[Work request] Look through the listing below for the word "subtotal" and copy every line where it occurs.

+++ Data records

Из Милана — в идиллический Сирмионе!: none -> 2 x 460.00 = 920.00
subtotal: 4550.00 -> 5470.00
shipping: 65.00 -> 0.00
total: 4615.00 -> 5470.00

++++++
+++ Data records

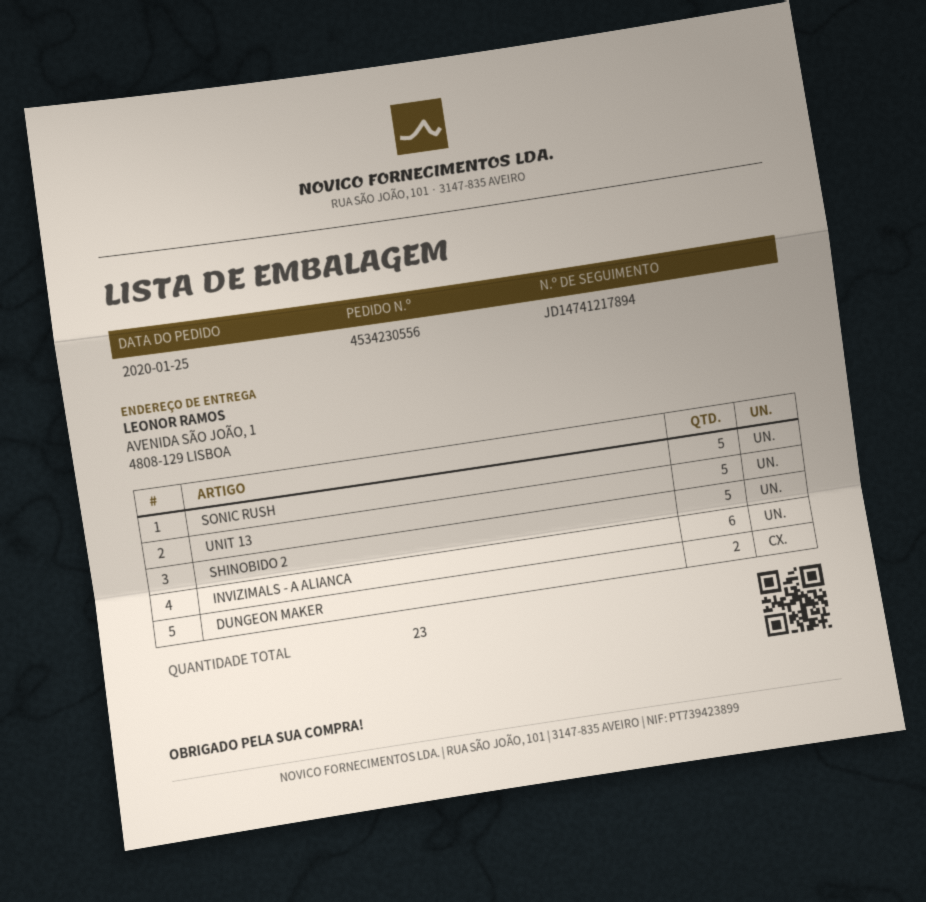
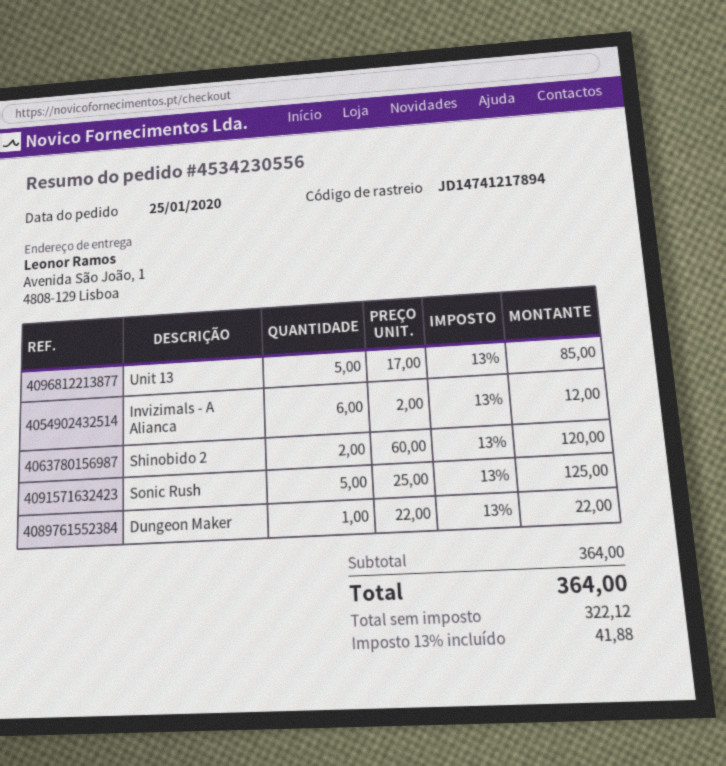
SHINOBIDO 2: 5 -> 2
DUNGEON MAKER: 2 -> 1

++++++
+++ Data records

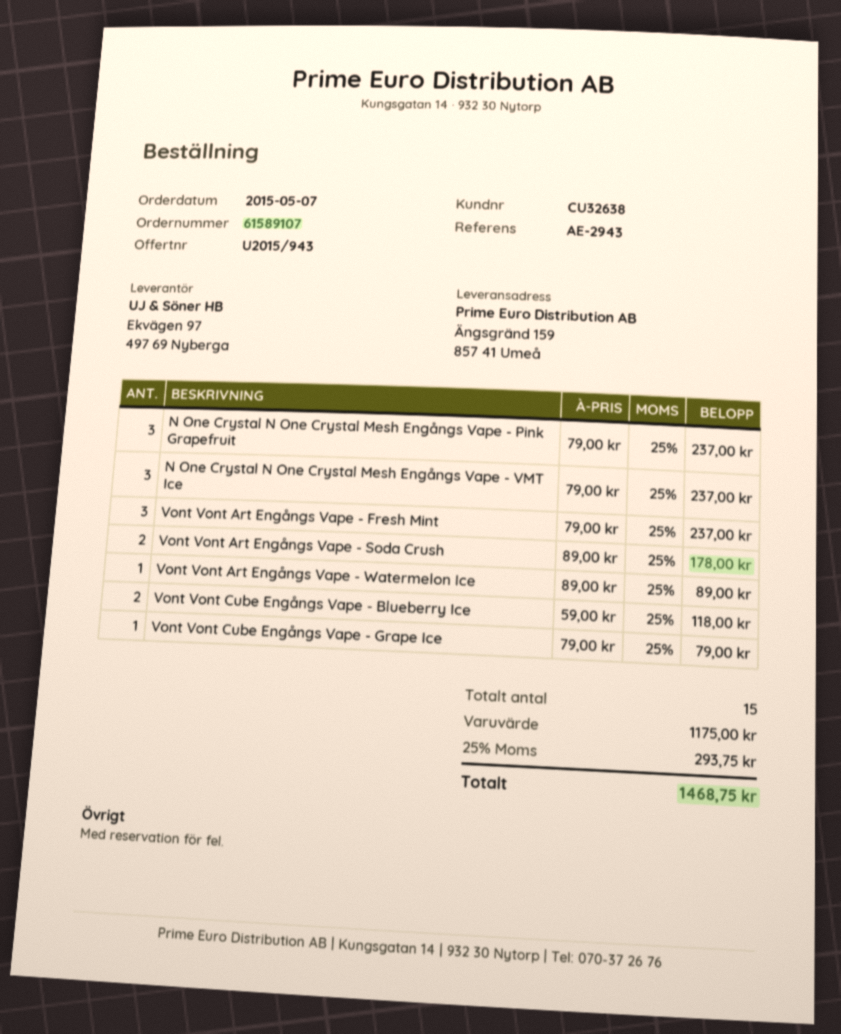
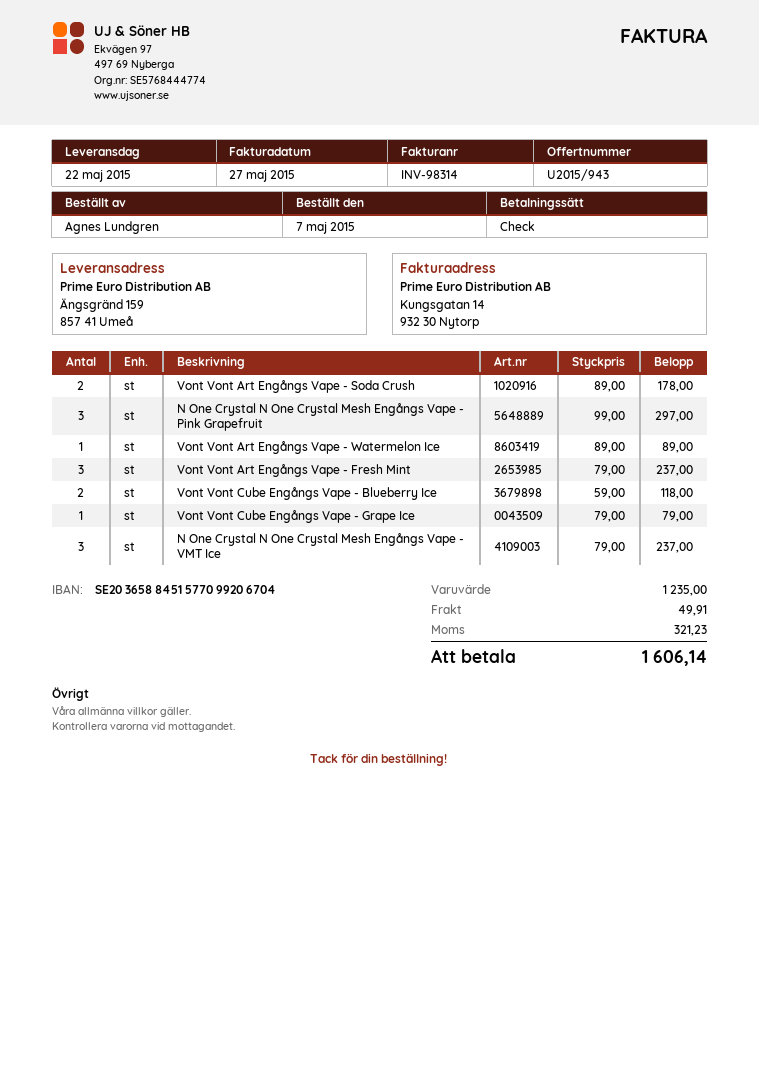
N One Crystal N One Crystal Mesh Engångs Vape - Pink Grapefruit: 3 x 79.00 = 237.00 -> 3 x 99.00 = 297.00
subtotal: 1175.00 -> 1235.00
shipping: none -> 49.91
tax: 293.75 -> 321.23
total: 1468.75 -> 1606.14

++++++

[Solution to this problem]
subtotal: 4550.00 -> 5470.00
subtotal: 1175.00 -> 1235.00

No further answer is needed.